Lyle stared at the electrical wires running alongside the road. Then Lyle turned his head to the back of the truck. “Hey, kiddos, I could really use your help.” In his periphery, he could see the girl’s face remained choked with terror and the boy stared stoically ahead. Neither acknowledged Lyle. He said: “My wife has a son.”

This seemed to perk up the boy. “He died?”

“No, I just don’t see him anymore. It’s a long story. I’m very sad about it. I want to make sure that you guys see your parents again soon. Can I ask a question?”

It was how Lyle used to speak to patients or their families, with the human touch. Sincere in a way they might not expect from a doctor. It seemed to connect to the boy. He focused on Lyle while the snow drifted down and Eleanor followed in the direction of the ghost car.

“Do you remember when your dad got sick?”

“I was asleep and when I woke up he was… like that.”

“Did he move?”

“Yes, they all moved!”

It was an outburst from the girl. Alex put her hand on the girl’s back.

“What do you mean, Andrea?”

“They…” She was trying to tell them and she didn’t have the words.

“Did they get mad at each other?” Lyle asked.

“What? No!”

“Did they,” Lyle moved his arms around, “jerk their bodies?”

“Kind of, I don’t know, maybe like they were dreaming. I don’t know.” She sniffled. “There was this sound. I heard this sound. It was a siren. I thought the ambulance was coming.”

Lyle looked at Alex, who was staring at the girl.

“Did you hear a siren?”

Alex shook her head.

“Static, like the radio?”

“I didn’t hear a thing,” Eleanor said. She passed a motel with a blinking vacancy sign, and then another mobile home park on the right. On the left, a high rock wall buffeted the highway. Trees and tufts grew nearly at right angles. The road veered to the right.

“Stop,” Jerry said.

“Why?”

He was looking out the right side of the car at Elk River Guns.

Eleanor kept driving.

“Pollyanna,” Jerry muttered.

Eleanor almost retorted but she was distracted by the emergence in front of them of a downtown strip. Lyle was still turned backward, talking to the children, but his eyes were elsewhere: on Alex.

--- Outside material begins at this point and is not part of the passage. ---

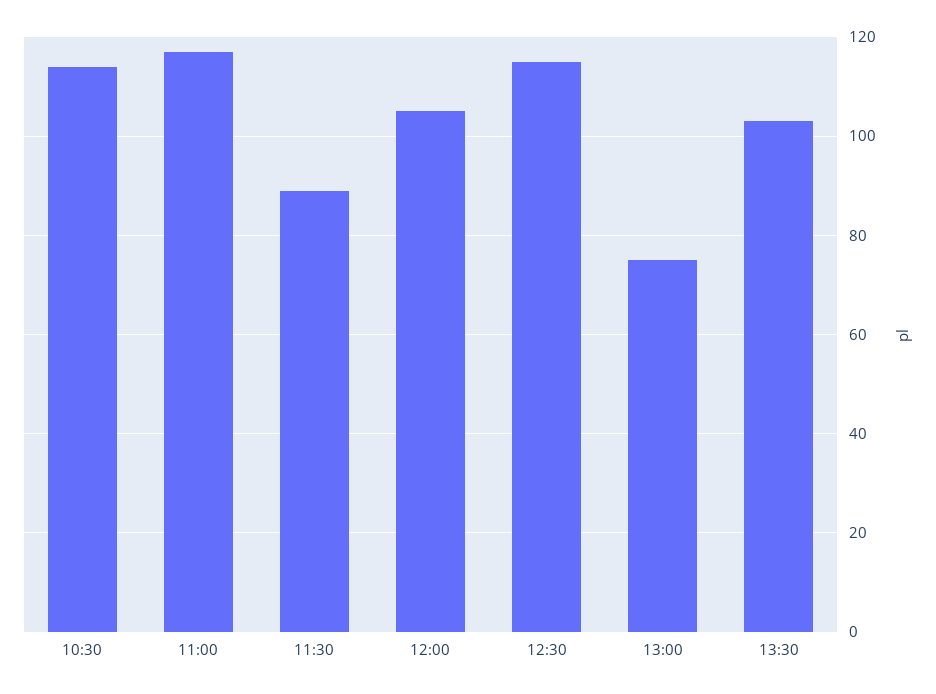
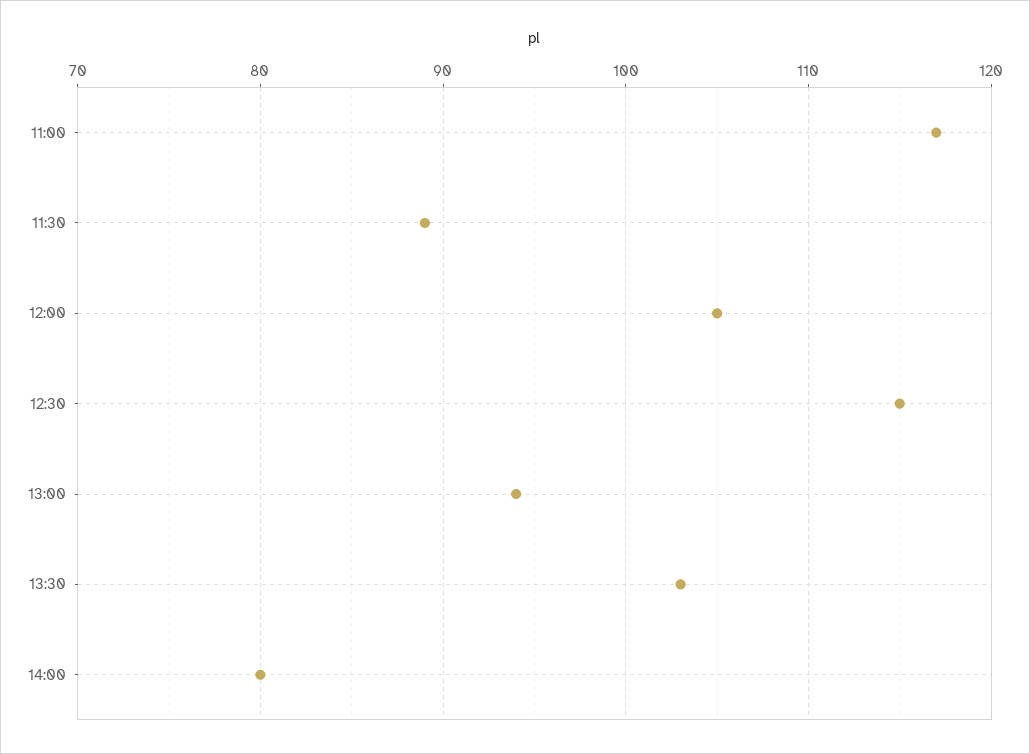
10:30: 115 -> none
13:00: 75 -> 94
14:00: none -> 80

“Did you feel anything in your body, Andrea?”

“My head hurt.”

“Have you ever had a shock, like getting your finger stuck in a light socket?”

“No.”

“I got one when I walked on the carpet in my socks,” Tyler said.

“Did it feel like that?” Lyle asked.

Both children shook their head.

“Is that what it feels like?” Lyle asked Alex.

“What?”

“When you were in the airplane and all those people got stuck. Is that what it felt like?” He really was eyeing her now, with great intensity. She shrugged. Lyle kept trying to place her and her knowing look. It looked like she felt some intimacy. Was she grasping at straws and seeing him as a source of stability amid this chaos? Or was it something more?

Did she have the disease? Was this what it looked like, a kind of intensity or derangement? Maybe this was onset. But why did it take her so long to get it? Did it have to do with her limp? Something odd about that.